*** Task inputs ***
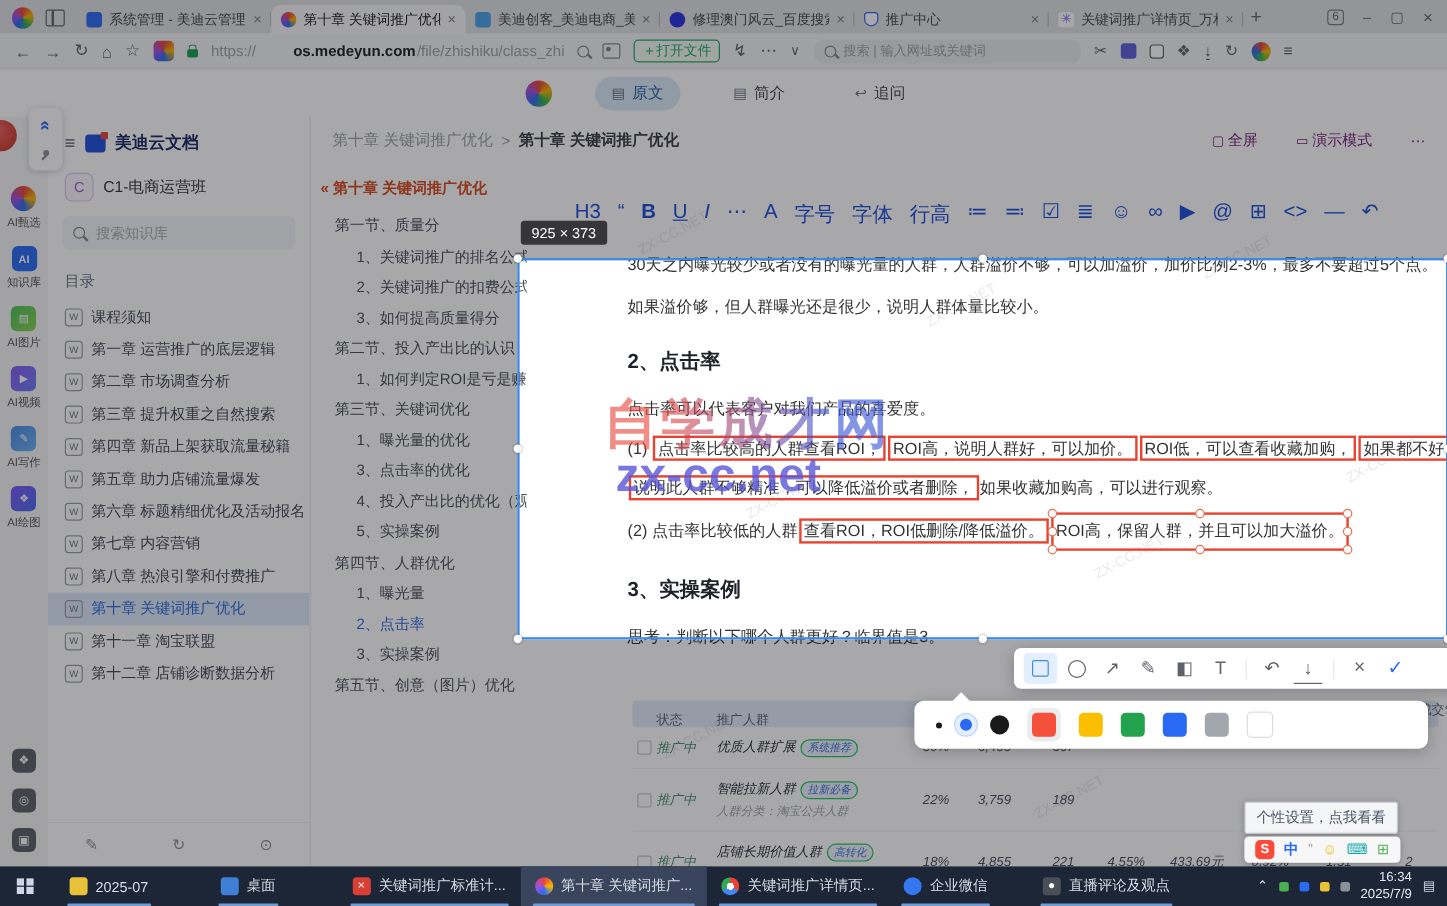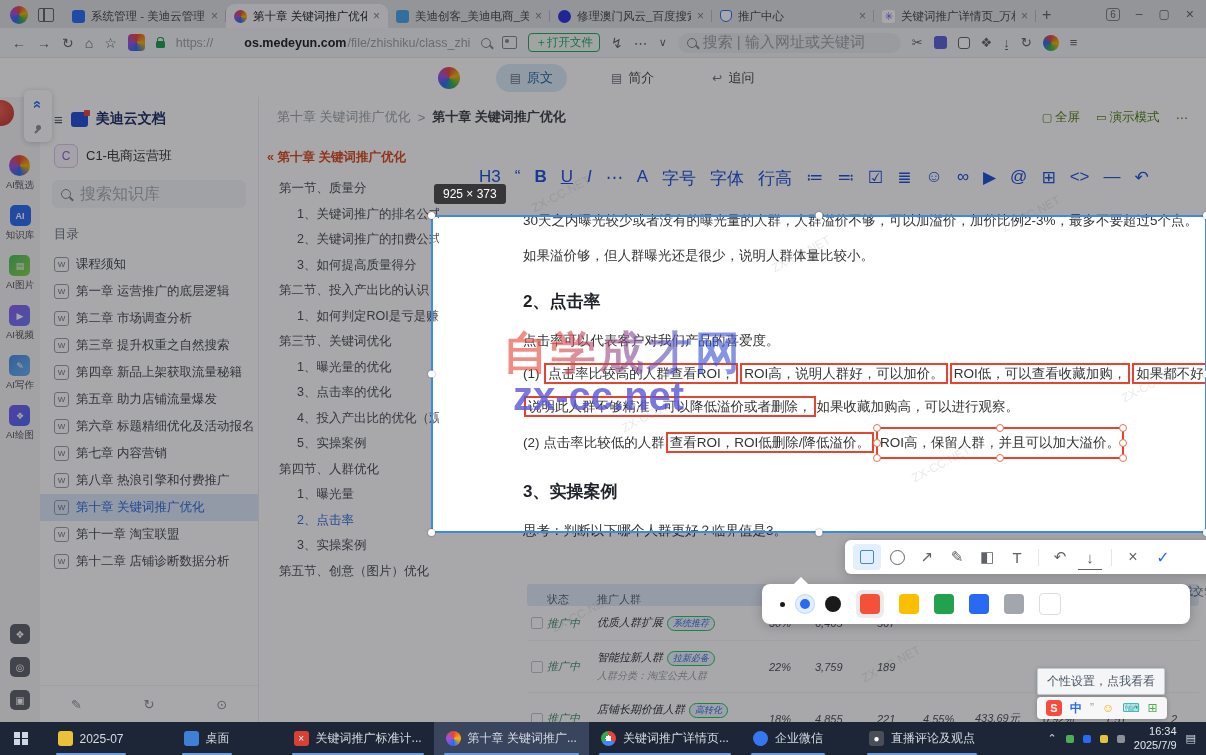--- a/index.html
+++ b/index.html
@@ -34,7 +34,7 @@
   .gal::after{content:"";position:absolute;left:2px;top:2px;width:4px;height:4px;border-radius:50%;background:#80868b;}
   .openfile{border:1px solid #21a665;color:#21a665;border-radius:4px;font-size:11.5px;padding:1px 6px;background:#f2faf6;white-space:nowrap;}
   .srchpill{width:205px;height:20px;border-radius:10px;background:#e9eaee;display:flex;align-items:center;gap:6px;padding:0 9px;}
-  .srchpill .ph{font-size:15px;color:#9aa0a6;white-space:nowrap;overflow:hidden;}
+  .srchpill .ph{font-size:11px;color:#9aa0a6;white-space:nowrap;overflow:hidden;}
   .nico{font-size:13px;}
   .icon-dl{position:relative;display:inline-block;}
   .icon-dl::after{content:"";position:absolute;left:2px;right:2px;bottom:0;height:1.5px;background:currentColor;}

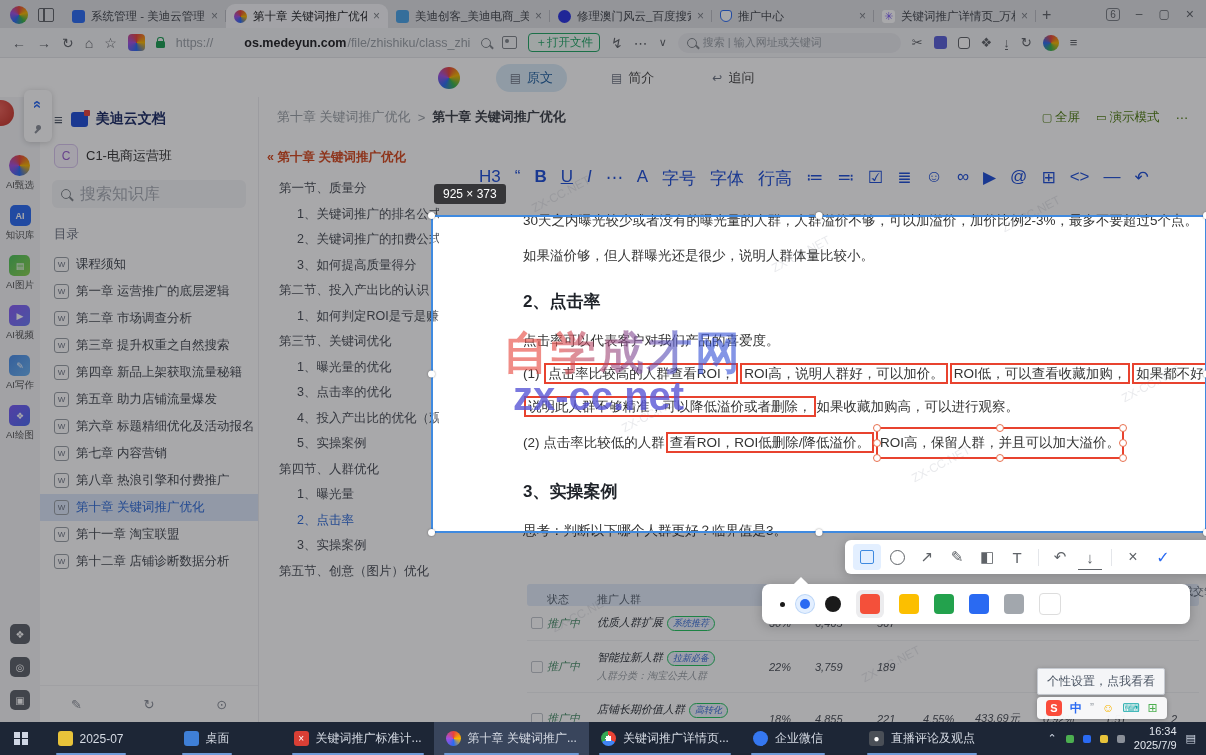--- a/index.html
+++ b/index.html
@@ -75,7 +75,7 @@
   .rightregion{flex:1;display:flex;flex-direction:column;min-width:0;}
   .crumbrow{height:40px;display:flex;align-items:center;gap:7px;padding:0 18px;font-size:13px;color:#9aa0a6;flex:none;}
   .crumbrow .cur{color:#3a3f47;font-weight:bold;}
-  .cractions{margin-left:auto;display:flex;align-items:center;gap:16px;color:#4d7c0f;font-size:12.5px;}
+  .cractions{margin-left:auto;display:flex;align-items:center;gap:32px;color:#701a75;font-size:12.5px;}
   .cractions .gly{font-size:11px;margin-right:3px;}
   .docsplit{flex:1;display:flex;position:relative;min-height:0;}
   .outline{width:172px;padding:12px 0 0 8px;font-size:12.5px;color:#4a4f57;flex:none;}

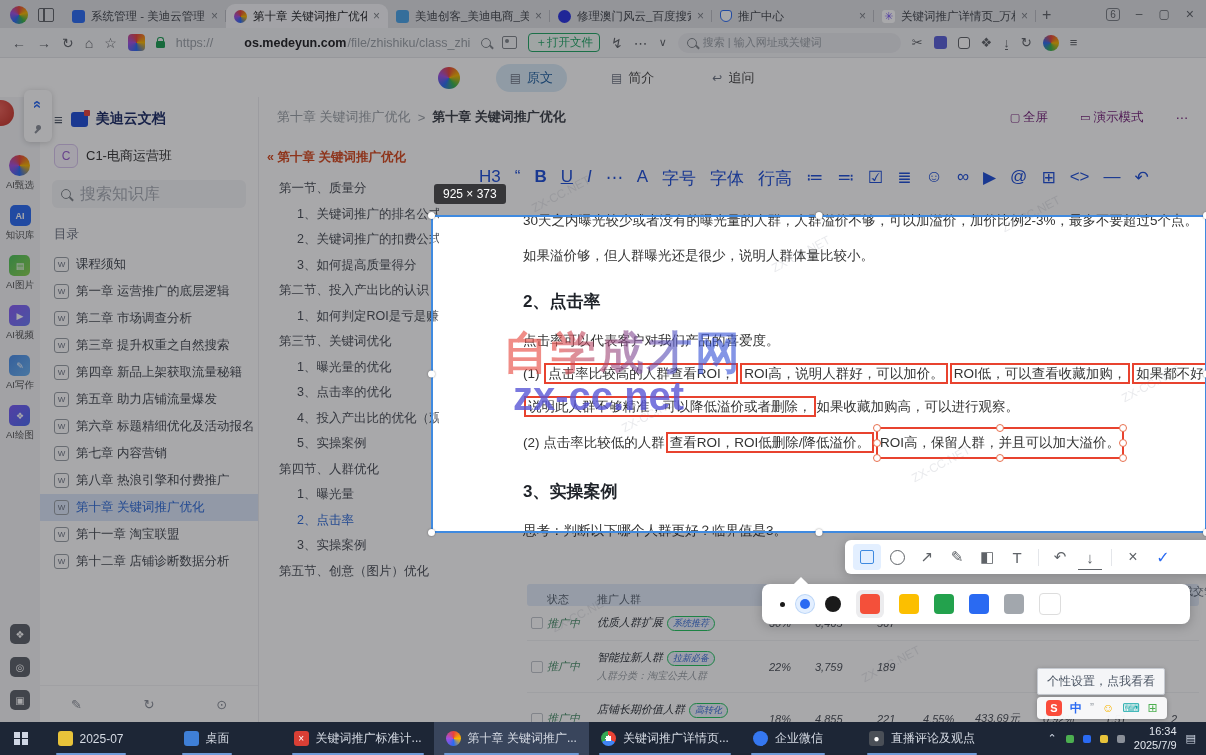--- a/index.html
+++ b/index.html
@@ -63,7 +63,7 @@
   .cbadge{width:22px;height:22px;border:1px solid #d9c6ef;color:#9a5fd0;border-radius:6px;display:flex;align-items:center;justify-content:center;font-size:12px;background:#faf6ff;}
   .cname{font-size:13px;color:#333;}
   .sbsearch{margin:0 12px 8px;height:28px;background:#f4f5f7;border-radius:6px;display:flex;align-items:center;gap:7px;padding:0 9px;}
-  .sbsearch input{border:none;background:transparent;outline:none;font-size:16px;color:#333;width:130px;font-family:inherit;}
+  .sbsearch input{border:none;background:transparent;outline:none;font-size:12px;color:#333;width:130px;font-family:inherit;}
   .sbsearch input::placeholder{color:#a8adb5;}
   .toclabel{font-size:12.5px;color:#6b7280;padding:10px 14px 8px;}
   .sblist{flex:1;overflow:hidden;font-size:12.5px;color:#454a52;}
*** End of Task inputs ***
*** Task inputs ***
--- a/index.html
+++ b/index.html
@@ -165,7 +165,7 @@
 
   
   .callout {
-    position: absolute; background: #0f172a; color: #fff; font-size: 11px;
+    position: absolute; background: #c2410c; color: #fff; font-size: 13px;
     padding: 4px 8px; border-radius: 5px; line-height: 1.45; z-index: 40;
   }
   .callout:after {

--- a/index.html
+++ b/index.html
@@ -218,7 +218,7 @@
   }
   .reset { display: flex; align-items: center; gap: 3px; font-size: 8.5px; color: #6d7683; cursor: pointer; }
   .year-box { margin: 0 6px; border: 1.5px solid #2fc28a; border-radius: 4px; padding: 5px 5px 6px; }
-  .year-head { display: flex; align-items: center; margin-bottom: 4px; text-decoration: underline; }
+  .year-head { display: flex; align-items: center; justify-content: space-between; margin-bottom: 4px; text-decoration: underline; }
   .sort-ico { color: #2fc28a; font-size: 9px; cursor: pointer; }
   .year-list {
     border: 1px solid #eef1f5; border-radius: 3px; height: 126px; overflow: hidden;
*** End of Task inputs ***
Exercise brief
Give only the lines from the one holding "-165,7 +165,7 @@" through the one holding "center; gap: 3px;", each restated exactly as it appears above.

Written answer
@@ -165,7 +165,7 @@
 
   
   .callout {
-    position: absolute; background: #0f172a; color: #fff; font-size: 11px;
+    position: absolute; background: #c2410c; color: #fff; font-size: 13px;
     padding: 4px 8px; border-radius: 5px; line-height: 1.45; z-index: 40;
   }
   .callout:after {

--- a/index.html
+++ b/index.html
@@ -218,7 +218,7 @@
   }
   .reset { display: flex; align-items: center; gap: 3px; font-size: 8.5px; color: #6d7683; cursor: pointer; }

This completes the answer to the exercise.